* **ASSIGNED TASK**:
Look below for the line holding "Brown Suede Apron" and the line holding "total: 825.30 -> 1379.60". Repeat those two and everything between, exactly.

* **DATA FOR PROCESSING**:
+ + + +
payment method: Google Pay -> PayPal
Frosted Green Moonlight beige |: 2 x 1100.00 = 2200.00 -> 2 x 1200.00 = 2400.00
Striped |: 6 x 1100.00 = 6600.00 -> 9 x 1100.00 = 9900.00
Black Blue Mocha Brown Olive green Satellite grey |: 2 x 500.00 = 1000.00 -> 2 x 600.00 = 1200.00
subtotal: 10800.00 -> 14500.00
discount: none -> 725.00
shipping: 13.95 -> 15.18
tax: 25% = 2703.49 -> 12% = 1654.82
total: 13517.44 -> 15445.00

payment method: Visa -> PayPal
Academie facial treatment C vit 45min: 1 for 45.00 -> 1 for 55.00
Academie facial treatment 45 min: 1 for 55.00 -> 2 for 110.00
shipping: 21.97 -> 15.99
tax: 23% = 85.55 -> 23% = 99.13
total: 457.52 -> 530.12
+ + + +
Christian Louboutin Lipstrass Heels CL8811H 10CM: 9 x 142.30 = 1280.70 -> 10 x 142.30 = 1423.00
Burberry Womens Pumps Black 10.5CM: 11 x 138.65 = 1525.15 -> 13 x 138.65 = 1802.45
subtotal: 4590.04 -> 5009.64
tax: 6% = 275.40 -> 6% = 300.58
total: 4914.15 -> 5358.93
+ + + +
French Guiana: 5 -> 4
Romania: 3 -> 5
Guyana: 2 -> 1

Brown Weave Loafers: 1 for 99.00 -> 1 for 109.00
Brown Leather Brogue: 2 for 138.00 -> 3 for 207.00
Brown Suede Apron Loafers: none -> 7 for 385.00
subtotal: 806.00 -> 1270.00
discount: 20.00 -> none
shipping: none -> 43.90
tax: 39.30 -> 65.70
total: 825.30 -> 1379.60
+ + + +
* **TASK RESULT**:
Brown Suede Apron Loafers: none -> 7 for 385.00
subtotal: 806.00 -> 1270.00
discount: 20.00 -> none
shipping: none -> 43.90
tax: 39.30 -> 65.70
total: 825.30 -> 1379.60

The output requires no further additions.